Le week-end passé, de violents combats entre l’armée syrienne et des groupes armés ont éclaté à Wadi Khaled au Akkar, à la frontière entre la Syrie et le Liban, faisant deux morts libanais et au moins quatre blessés. Ils ont fait suite à la mort d’un Libanais, Hussein Ismaïl, dit el-Azou, atteint par des tirs de sniper en provenance de Syrie. Cet incident avait provoqué la colère des habitants et mené à des accrochages impliquant l’utilisation de l’artillerie et d’armes automatiques. Jeffrey Feltman, secrétaire général adjoint pour les Affaires politiques de l’Onu, a d’ailleurs exprimé cette semaine, devant le Conseil de sécurité, l’inquiétude de la communauté internationale face à l’impact de la situation syrienne sur le Liban.
Selon el-Amine, ce qui retarde l’éclatement d’un conflit ouvert entre sunnites et chiites au Liban est sans doute la rareté des zones de mixité, à l’exception de la capitale Beyrouth et de la région de Tebbané à Tripoli. Le journaliste semble pessimiste. «L’implication grandissante du Hezbollah dans le conflit syrien et celle de sunnites extrémistes soutenant l’Armée syrienne libre et les jihadistes vont au final entraîner le Liban dans la guerre de Syrie. Cette possibilité me semble inéluctable à long terme».
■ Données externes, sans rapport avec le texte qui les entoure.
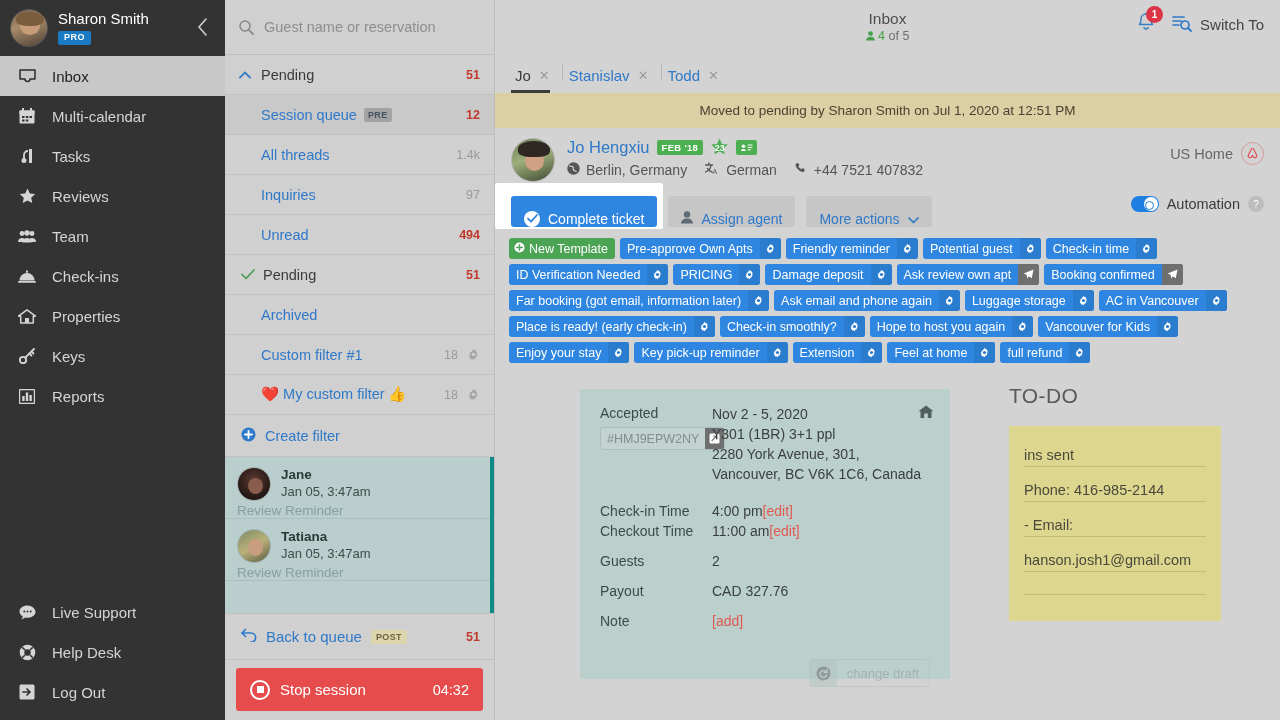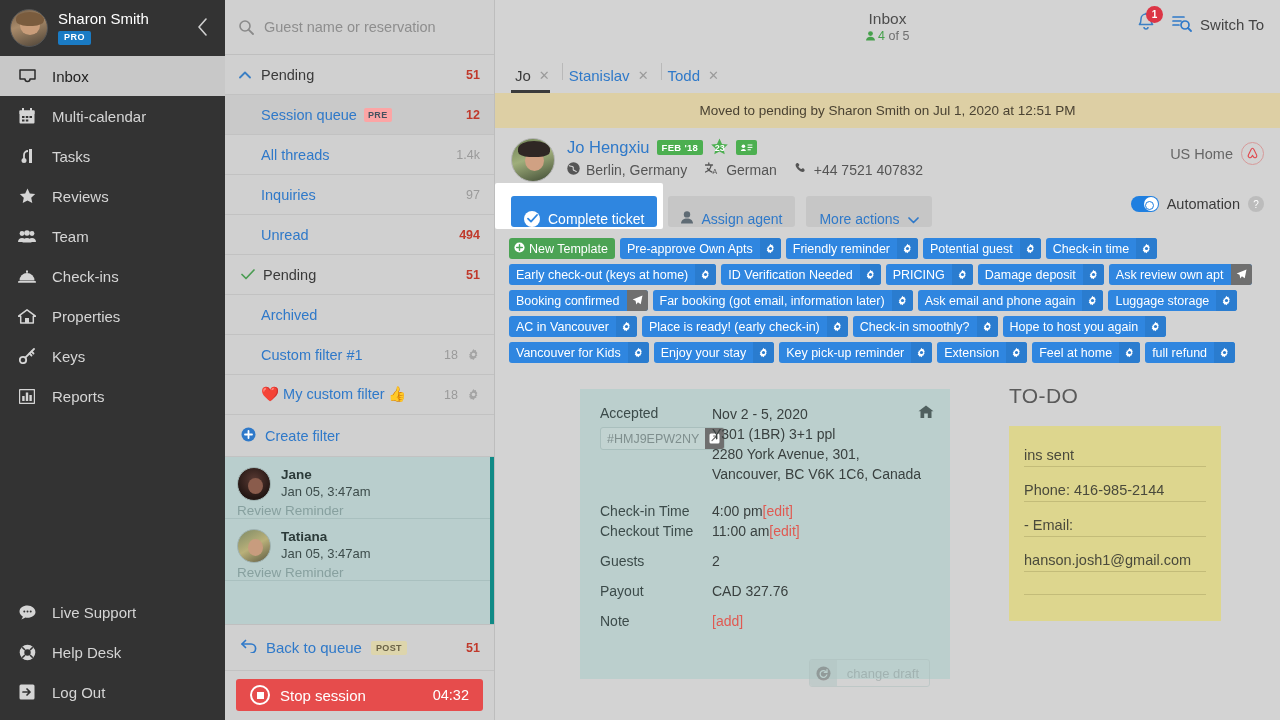--- a/index.html
+++ b/index.html
@@ -100,7 +100,7 @@
   .chev { width:16px; margin-left:-2px; margin-right:6px; display:flex; align-items:center; color:#3b7fc4;}
   .check { width:16px; margin-right:6px; color:#4a9c52; display:flex; align-items:center;}
   .pre-badge {
-    background:#fca5a5; color:#45525f; font-size:9px; font-weight:bold;
+    background:#a3a3a3; color:#45525f; font-size:9px; font-weight:bold;
     padding:2px 4px; border-radius:2px; letter-spacing:.4px;
   }
   .gear-sm { margin-left:9px; color:#a5a5a5; display:flex; }

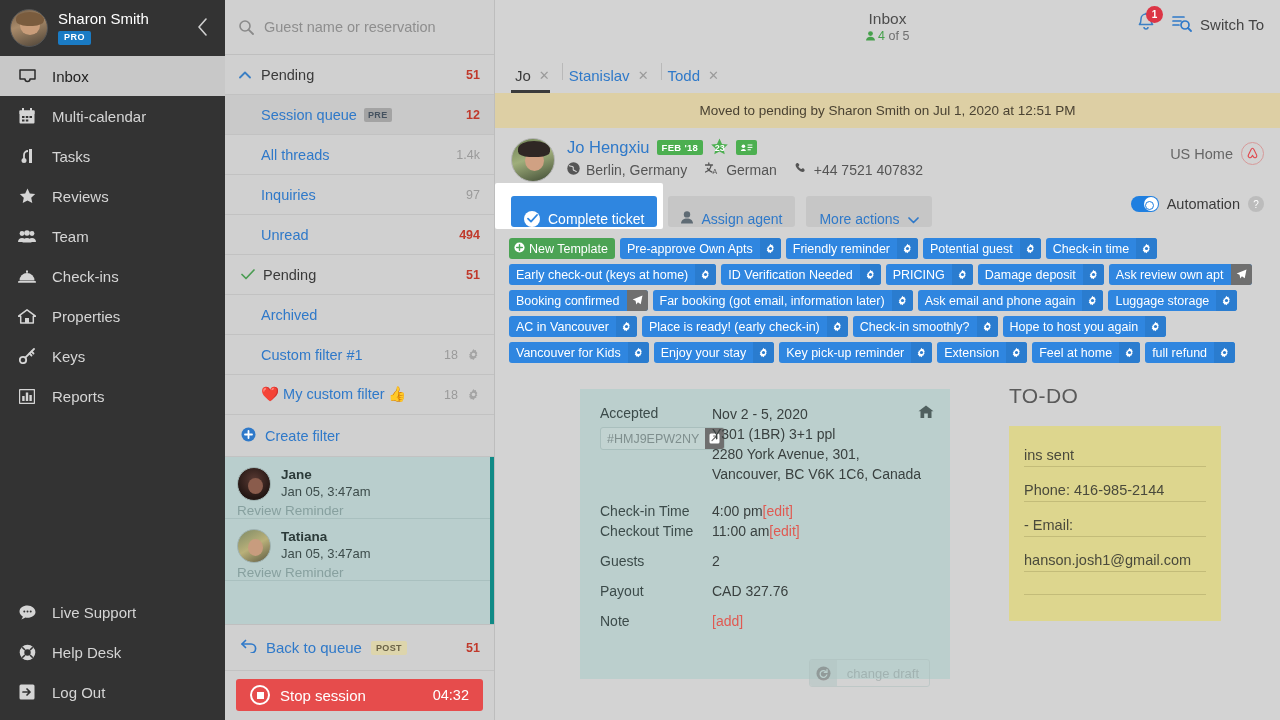--- a/index.html
+++ b/index.html
@@ -760,15 +760,6 @@
           </span>
         </div>
         <div class="tpl">
-          <span class="lab">Early check-out (keys at home)</span>
-          <span class="g">
-            <svg width="11" height="11" viewBox="0 0 13 13">
-              <path d="M6.5 1l.8 1.3 1.5-.3.3 1.5L10.4 5l-.9 1.2.9 1.2-1.3.8.3 1.5-1.5.3L6.5 12l-1.4-1-1.5.3-.3-1.5L2 9l.9-1.2L2 6.6l1.3-.8L3 4.3l1.5-.3z" fill="#ffffff"></path>
-              <circle cx="6.5" cy="6.5" r="1.9" fill="#2a7ccf"></circle>
-            </svg>
-          </span>
-        </div>
-        <div class="tpl">
           <span class="lab">ID Verification Needed</span>
           <span class="g">
             <svg width="11" height="11" viewBox="0 0 13 13">

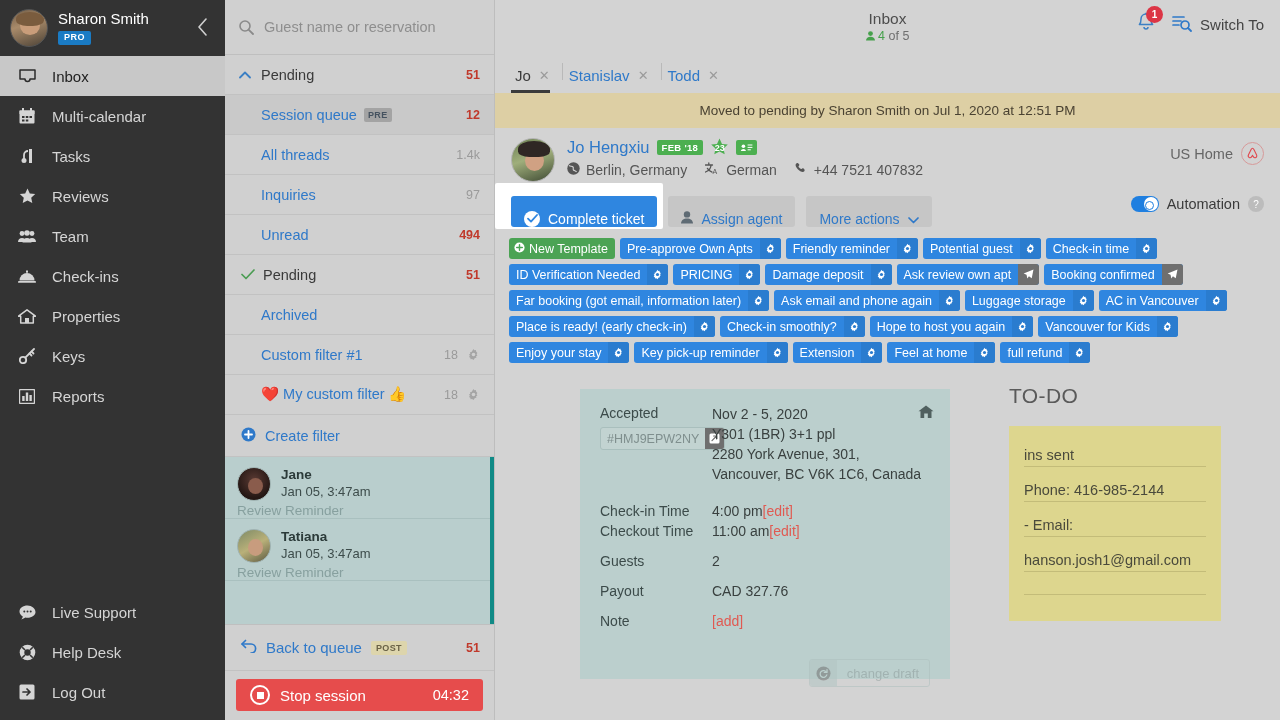--- a/index.html
+++ b/index.html
@@ -141,7 +141,7 @@
   }
   .bq-count { margin-left:auto; font-size:12.5px; color:#c0392b; font-weight:600; }
   .stop-session {
-    margin:8px 11px 9px 11px; height:32px; background:#e64c4c; border-radius:3px;
+    margin:8px 11px 9px 11px; height:43px; background:#e64c4c; border-radius:3px;
     display:flex; align-items:center; padding:0 14px; color:#fff; font-size:15px;
     cursor:pointer;
   }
Le cheikh Assir a d’ailleurs promis l’escalade et juré de se protéger «jusqu’à la dernière goutte de sang de ses veines», tout en soulignant que tant que la justice et les forces sécuritaires étaient sous «l’emprise des Iraniens, personne ne pourra briser le projet d’hégémonie de Téhéran sur le Liban».
Mouna Alami
L’affaire des détenus islamistes
La justice libanaise a entamé le 8 février les interrogatoires préliminaires de 21 détenus du groupuscule islamiste de Fateh el-islam, responsables de la mort de 170 officiers et soldats libanais dans la guerre de Nahr al-Bared, en 2007. Le procès des détenus commencera à l’issue de ces interrogatoires, devant la Cour de justice. Lors de son meeting dans le centre de Beyrouth dimanche dernier, Ahmad el-Assir a insisté qu’il n’accepterait pas qu’ils soient jugés après six ans de détention sans procès. «Qu’on les amnistie ou que l’on considère qu’ils ont purgé leur peine, faute de quoi le pays serait menacé de malheurs», a-t-il lancé.
La filière palestinienne
Certaines factions palestiniennes auraient accusé le cheikh Ahmad el-Assir de faciliter le passage de jihadistes appartenant à Fateh el-islam, Jound al-Cham et les brigades Abdallah Azzam en Syrie. Information qui doit être prise avec des pincettes, selon le journaliste Hazem el-Amine.